Diet of the Guinea Fowl

These birds are omnivores, and feed on a variety of seeds and small invertebrates. They eat a wide variety of foods, including spiders, ticks, beetles, maggots, insect larvae, fruits, berries, lizards, snakes, and even small mammals or more.

It is not uncommon for these birds to follow larger animals and hunt the insects that they flush out with their movement. Some species eat incredibly high numbers of ticks, and help prevent the spread of diseases like lyme disease.

Guinea Fowl and Human Interaction

Humans impact different species of Guineafowl in different ways. The vast majority of species have healthy populations that human activity has not intensively impacted. One species, the White-Breasted Guineafowl, is more heavily impacted by human activity. Destruction of forest in this species’ range is resulting in rapid population decline. For this reason, the IUCN lists this species as Vulnerable.


Humans have domesticated the Helmeted Guineafowl, primarily as a food source. People also frequently keep them in addition to other fowl, because they hunt and eat a variety of pesky insects. Additionally, these vocal birds help alert other fowl, like chickens, when a potential predator is nearby.

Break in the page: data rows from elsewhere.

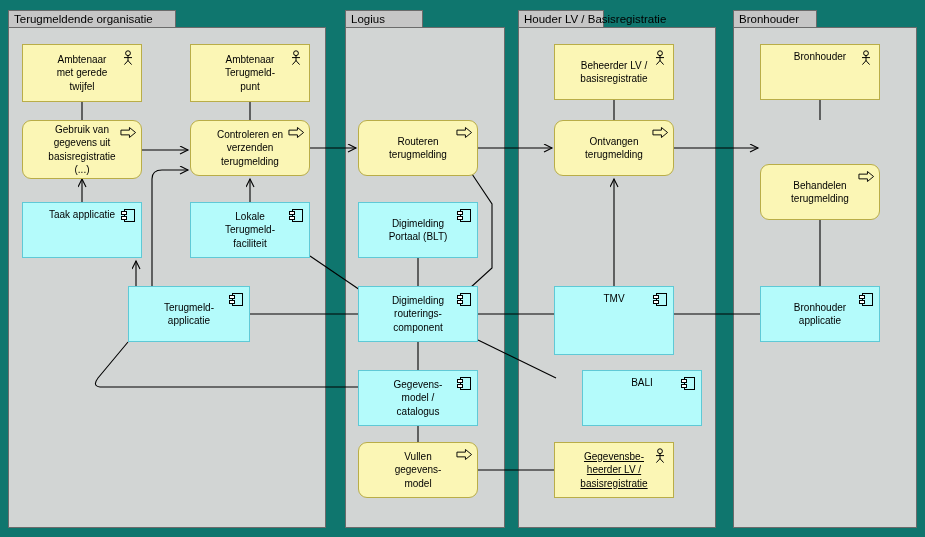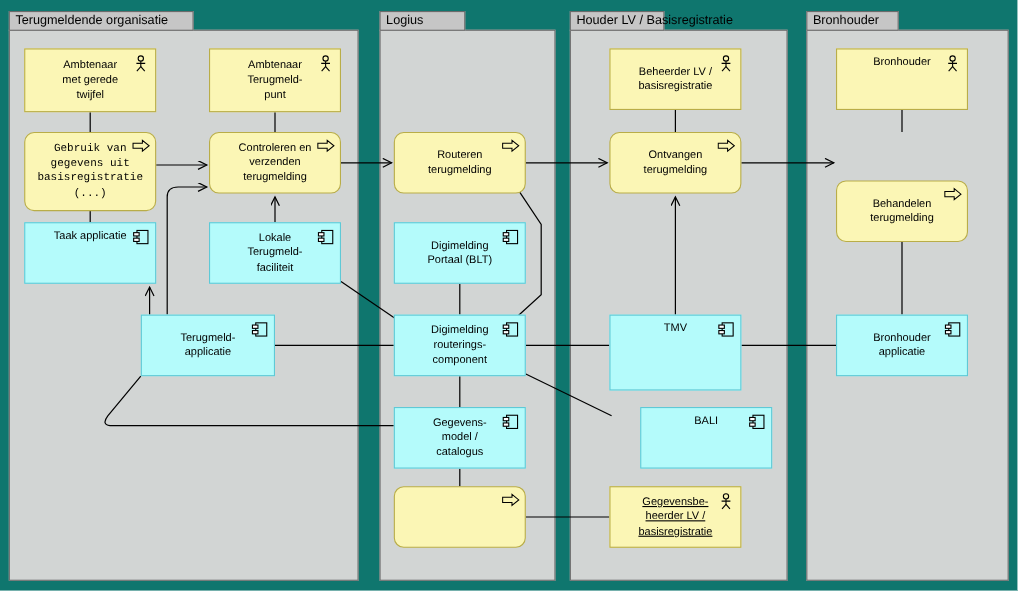--- a/index.html
+++ b/index.html
@@ -120,21 +120,21 @@
       <div class="node actor" style="left: 190px; top: 44px; width: 120px; height: 58px;">
         <div class="lbl">Ambtenaar<br>Terugmeld-<br>punt</div>
         <span class="badge"><svg viewBox="0 0 16 16" width="16" height="16">
             <circle cx="8" cy="3.2" r="2.4" fill="none" stroke="#000" stroke-width="1"></circle>
             <line x1="8" y1="5.6" x2="8" y2="11" stroke="#000" stroke-width="1"></line>
             <line x1="4" y1="7.6" x2="12" y2="7.6" stroke="#000" stroke-width="1"></line>
             <line x1="8" y1="10.6" x2="4.4" y2="14.6" stroke="#000" stroke-width="1"></line>
             <line x1="8" y1="10.6" x2="11.6" y2="14.6" stroke="#000" stroke-width="1"></line>
           </svg></span>
       </div>
-      <div class="node process" style="left: 22px; top: 120px; width: 120px; height: 72px; font-family: Liberation Mono, monospace;">
+      <div class="node process" style="left: 22px; top: 120px; width: 120px; height: 59px;">
         <div class="lbl">Gebruik van<br>gegevens uit<br>basisregistratie<br>(...)</div>
         <span class="badge"><svg viewBox="0 0 18 13" width="17" height="13">
             <path d="M1,4 L10,4 L10,1.2 L16.5,6.5 L10,11.8 L10,9 L1,9 Z" fill="none" stroke="#000" stroke-width="1"></path>
           </svg></span>
       </div>
       <div class="node process" style="left: 190px; top: 120px; width: 120px; height: 56px;">
         <div class="lbl">Controleren en<br>verzenden<br>terugmelding</div>
         <span class="badge"><svg viewBox="0 0 18 13" width="17" height="13">
             <path d="M1,4 L10,4 L10,1.2 L16.5,6.5 L10,11.8 L10,9 L1,9 Z" fill="none" stroke="#000" stroke-width="1"></path>
           </svg></span>
@@ -187,20 +187,21 @@
       </div>
       <div class="node component" style="left: 358px; top: 370px; width: 120px; height: 56px;">
         <div class="lbl">Gegevens-<br>model /<br>catalogus</div>
         <span class="badge"><svg viewBox="0 0 16 15" width="16" height="15">
             <rect x="4.5" y="1.5" width="10" height="12" fill="none" stroke="#000" stroke-width="1"></rect>
             <rect x="1.5" y="3.5" width="5" height="3" fill="#fff" stroke="#000" stroke-width="1"></rect>
             <rect x="1.5" y="8.5" width="5" height="3" fill="#fff" stroke="#000" stroke-width="1"></rect>
           </svg></span>
       </div>
       <div class="node process" style="left: 358px; top: 442px; width: 120px; height: 56px;">
+        <div class="lbl">Vullen<br>gegevens-<br>model</div>
         <span class="badge"><svg viewBox="0 0 18 13" width="17" height="13">
             <path d="M1,4 L10,4 L10,1.2 L16.5,6.5 L10,11.8 L10,9 L1,9 Z" fill="none" stroke="#000" stroke-width="1"></path>
           </svg></span>
       </div>
       <div class="node actor" style="left: 554px; top: 44px; width: 120px; height: 56px;">
         <div class="lbl">Beheerder LV /<br>basisregistratie</div>
         <span class="badge"><svg viewBox="0 0 16 16" width="16" height="16">
             <circle cx="8" cy="3.2" r="2.4" fill="none" stroke="#000" stroke-width="1"></circle>
             <line x1="8" y1="5.6" x2="8" y2="11" stroke="#000" stroke-width="1"></line>
             <line x1="4" y1="7.6" x2="12" y2="7.6" stroke="#000" stroke-width="1"></line>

Does the Guinea Fowl Make a Good Pet

Wild Guineafowl are not good pets. These birds are not friendly, like some breeds of domestic chicken. Even domestic Guineafowl are not the cuddliest of birds, and most people keep them for pest control or flock protection rather than as pets.

Guinea Fowl Care

The domestic counterpart of these birds is the one that you are most likely to see outside of Africa. Their enclosures should be quite large, and properly protect them from predators. They need a variety of areas to escape from inclement weather, and plenty of fresh water and food.

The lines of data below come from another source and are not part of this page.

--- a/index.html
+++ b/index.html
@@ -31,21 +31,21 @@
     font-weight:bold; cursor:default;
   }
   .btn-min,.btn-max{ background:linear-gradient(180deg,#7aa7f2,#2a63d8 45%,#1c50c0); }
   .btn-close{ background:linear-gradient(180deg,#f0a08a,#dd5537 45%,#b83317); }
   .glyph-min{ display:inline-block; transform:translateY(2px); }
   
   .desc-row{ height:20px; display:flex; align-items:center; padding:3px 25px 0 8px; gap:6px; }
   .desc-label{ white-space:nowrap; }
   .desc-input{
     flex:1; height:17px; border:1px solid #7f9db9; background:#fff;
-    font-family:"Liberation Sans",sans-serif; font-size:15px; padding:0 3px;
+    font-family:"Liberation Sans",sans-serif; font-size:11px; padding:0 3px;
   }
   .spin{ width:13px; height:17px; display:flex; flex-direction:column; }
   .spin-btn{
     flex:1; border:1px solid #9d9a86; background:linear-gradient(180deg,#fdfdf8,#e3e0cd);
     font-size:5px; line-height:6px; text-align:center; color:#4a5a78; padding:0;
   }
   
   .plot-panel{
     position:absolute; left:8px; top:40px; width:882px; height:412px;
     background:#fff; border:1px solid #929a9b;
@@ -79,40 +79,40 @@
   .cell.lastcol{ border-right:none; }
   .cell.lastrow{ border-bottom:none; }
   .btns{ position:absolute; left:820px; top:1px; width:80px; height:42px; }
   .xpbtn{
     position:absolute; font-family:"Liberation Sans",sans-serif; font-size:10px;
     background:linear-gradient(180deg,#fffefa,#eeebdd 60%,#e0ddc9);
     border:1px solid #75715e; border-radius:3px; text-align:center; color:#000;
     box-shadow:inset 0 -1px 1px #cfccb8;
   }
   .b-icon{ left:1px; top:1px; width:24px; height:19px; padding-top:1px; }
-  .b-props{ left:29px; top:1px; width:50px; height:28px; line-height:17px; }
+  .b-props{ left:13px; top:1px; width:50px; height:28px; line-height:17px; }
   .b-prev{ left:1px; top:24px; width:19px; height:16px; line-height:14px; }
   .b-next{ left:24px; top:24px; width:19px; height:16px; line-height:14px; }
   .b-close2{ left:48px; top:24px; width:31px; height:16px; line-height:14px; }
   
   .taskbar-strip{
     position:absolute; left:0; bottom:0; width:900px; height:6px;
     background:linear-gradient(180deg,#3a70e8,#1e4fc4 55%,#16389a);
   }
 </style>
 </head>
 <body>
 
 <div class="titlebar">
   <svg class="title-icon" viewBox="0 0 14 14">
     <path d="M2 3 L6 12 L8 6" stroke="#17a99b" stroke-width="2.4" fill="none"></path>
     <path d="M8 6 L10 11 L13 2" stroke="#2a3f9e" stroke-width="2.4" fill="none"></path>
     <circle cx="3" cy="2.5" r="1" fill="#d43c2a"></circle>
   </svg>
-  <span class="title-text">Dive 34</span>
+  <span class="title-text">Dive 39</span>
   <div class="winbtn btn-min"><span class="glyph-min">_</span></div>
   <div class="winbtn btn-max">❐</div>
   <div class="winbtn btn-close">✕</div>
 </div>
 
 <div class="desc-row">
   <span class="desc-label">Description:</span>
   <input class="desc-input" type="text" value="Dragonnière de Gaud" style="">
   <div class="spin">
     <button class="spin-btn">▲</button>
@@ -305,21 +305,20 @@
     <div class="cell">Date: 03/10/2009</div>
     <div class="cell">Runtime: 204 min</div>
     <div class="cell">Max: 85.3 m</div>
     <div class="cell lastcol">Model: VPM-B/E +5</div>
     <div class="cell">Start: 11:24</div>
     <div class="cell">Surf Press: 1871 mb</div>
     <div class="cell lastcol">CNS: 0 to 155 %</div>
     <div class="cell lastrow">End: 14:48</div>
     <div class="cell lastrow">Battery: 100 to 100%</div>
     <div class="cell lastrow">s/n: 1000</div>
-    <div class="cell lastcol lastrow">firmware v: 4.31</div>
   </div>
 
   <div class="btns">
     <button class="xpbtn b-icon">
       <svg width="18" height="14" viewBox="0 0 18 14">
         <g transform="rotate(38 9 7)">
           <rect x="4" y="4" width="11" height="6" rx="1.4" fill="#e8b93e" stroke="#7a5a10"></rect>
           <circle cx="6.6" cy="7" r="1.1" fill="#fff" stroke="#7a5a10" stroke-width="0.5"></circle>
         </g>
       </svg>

You can also supplement their diet with high-protein pelleted food. These birds do not like being handled, and you should avoid picking them up when at all possible.

Behavior of the Guinea Fowl

These birds are quite social, and live in groups known as flocks. Flocks of Guinea Fowl forage together in search of food, and roost together at night. They spend much of their time on the ground, but they can fly quite well. At night, the flocks fly high into tree branches and sleep in groups. Pairs of Guinea Fowl usually mate for life, but this does vary by species.

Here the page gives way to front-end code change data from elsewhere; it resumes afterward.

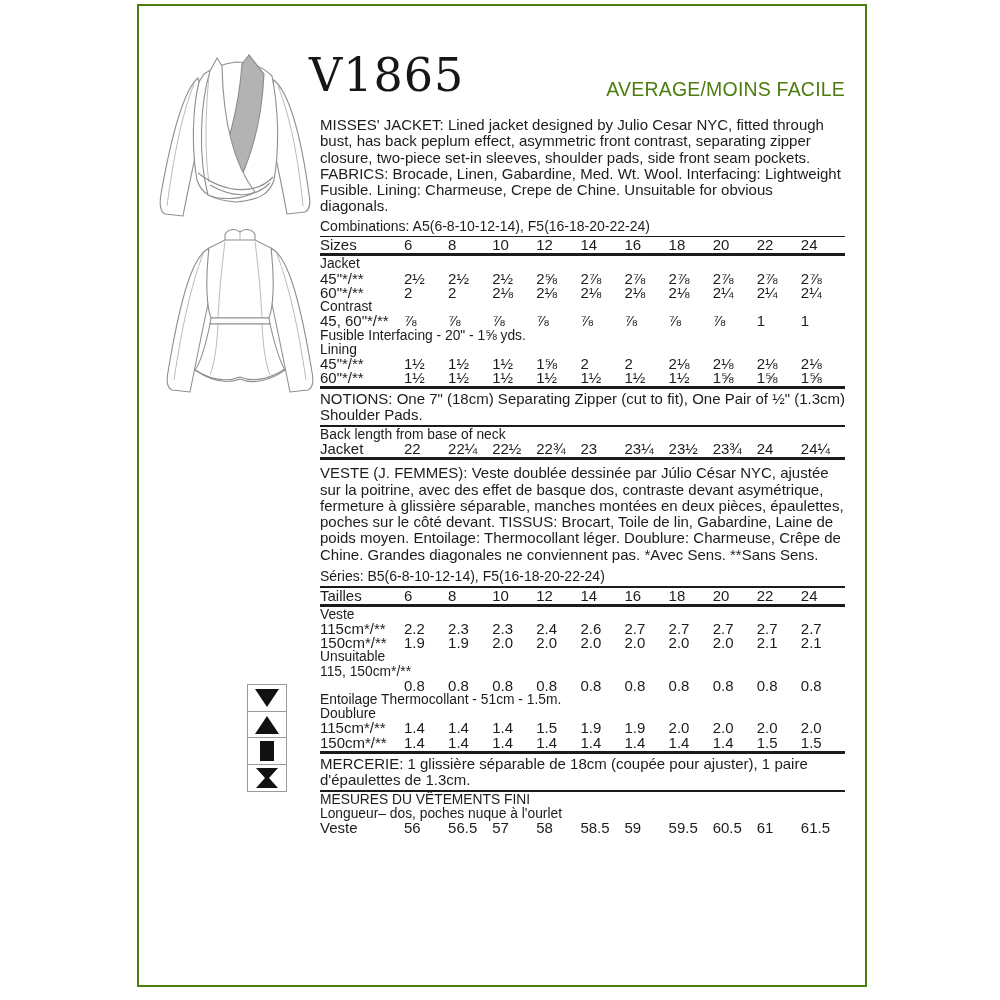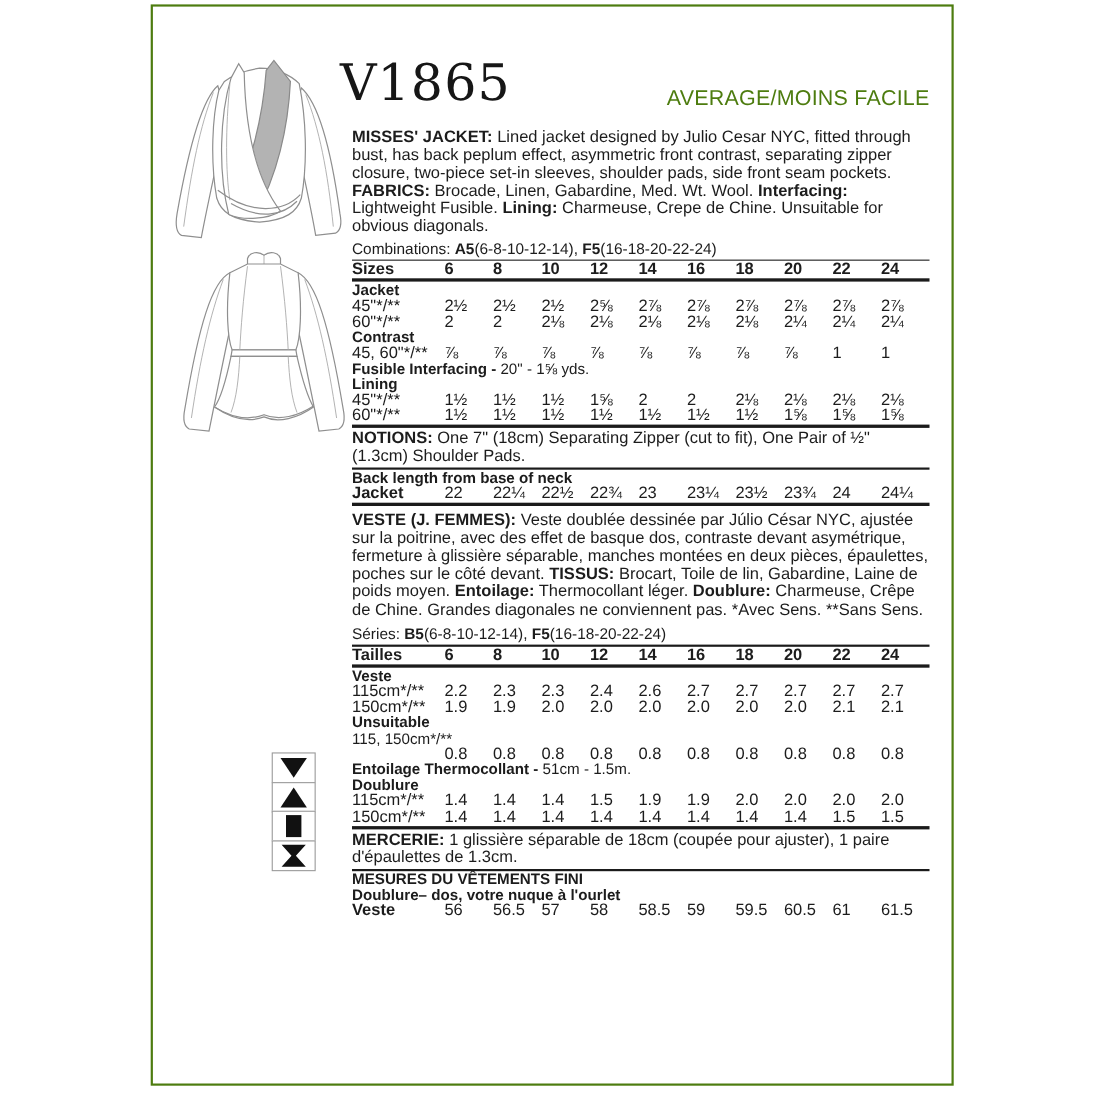--- a/index.html
+++ b/index.html
@@ -6,21 +6,21 @@
   body{width:1000px;height:1000px;position:relative;font-family:"Liberation Sans",sans-serif;color:#1c1c1c;-webkit-font-smoothing:antialiased;}
   .card{position:absolute;left:137px;top:4px;width:726px;height:979px;background:#fff;border:2px solid #4d7c0f;}
   .title{position:absolute;left:170px;top:42px;font-family:"DejaVu Serif","Liberation Serif",serif;font-size:46px;letter-spacing:1px;color:#161616;}
   .difficulty{position:absolute;right:20px;top:72px;font-size:19.5px;letter-spacing:.2px;color:#4d7c0f;}
   .content{position:absolute;left:181px;top:111px;width:525px;}
   p{margin:0;}
   .desc{font-size:15px;line-height:16.3px;}
   .nap{margin-bottom:7px;}
   .combos{font-size:14px;line-height:15px;margin:4px 0 2px 0;}
   .fr{margin:5px 0 6px 0;}
-  .b{font-weight:bold;}
+  .b{font-weight:normal;}
   .rule{background:#1b1b1b;margin:1px 0;}
   .trow{display:grid;grid-template-columns:84px repeat(10,44.1px);font-size:15px;line-height:14.2px;}
   .tline,.tspan{font-size:13.8px;line-height:14.2px;}
   .tpara{font-size:15px;line-height:16px;margin:2px 0;}
   .tcell,.tlabel{white-space:nowrap;overflow:visible;}
   .illus{position:absolute;}
   .illus-front{left:13px;top:38px;}
   .illus-back{left:16px;top:216px;}
   .symbols{position:absolute;left:108px;top:680px;}
   .symcell{width:38px;height:26px;border:1.6px solid #9a9a9a;background:#fff;margin-top:-1.6px;display:flex;align-items:center;justify-content:center;}
@@ -267,21 +267,21 @@
           <span class="tcell">1.4</span>
           <span class="tcell">1.4</span>
           <span class="tcell">1.4</span>
           <span class="tcell">1.5</span>
           <span class="tcell">1.5</span>
         </div>
         <div class="rule" style="height: 3px;"></div>
         <div class="tpara"><span class="b">MERCERIE:</span><span> 1 glissière séparable de 18cm (coupée pour ajuster), 1 paire d'épaulettes de 1.3cm.</span></div>
         <div class="rule" style="height: 2px;"></div>
         <div class="tline b">MESURES DU VÊTEMENTS FINI</div>
-        <div class="tline b">Doublure– dos, votre nuque à l'ourlet</div>
+        <div class="tline b">Longueur– dos, poches nuque à l'ourlet</div>
         <div class="trow">
           <span class="tlabel b">Veste</span>
           <span class="tcell">56</span>
           <span class="tcell">56.5</span>
           <span class="tcell">57</span>
           <span class="tcell">58</span>
           <span class="tcell">58.5</span>
           <span class="tcell">59</span>
           <span class="tcell">59.5</span>
           <span class="tcell">60.5</span>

Reproduction of the Guinea Fowl

Reproductive rates vary by species, including incubation periods, and fledging times. They build their nest on the ground, usually hidden beneath dense bushes or shrubs. The number of eggs in a clutch varies by species, and some species lay up to a dozen eggs.

Incubation is about a month long, though it varies from species to species. The amount of time it takes for the chicks, known as “keets,” to reach independence varies by species.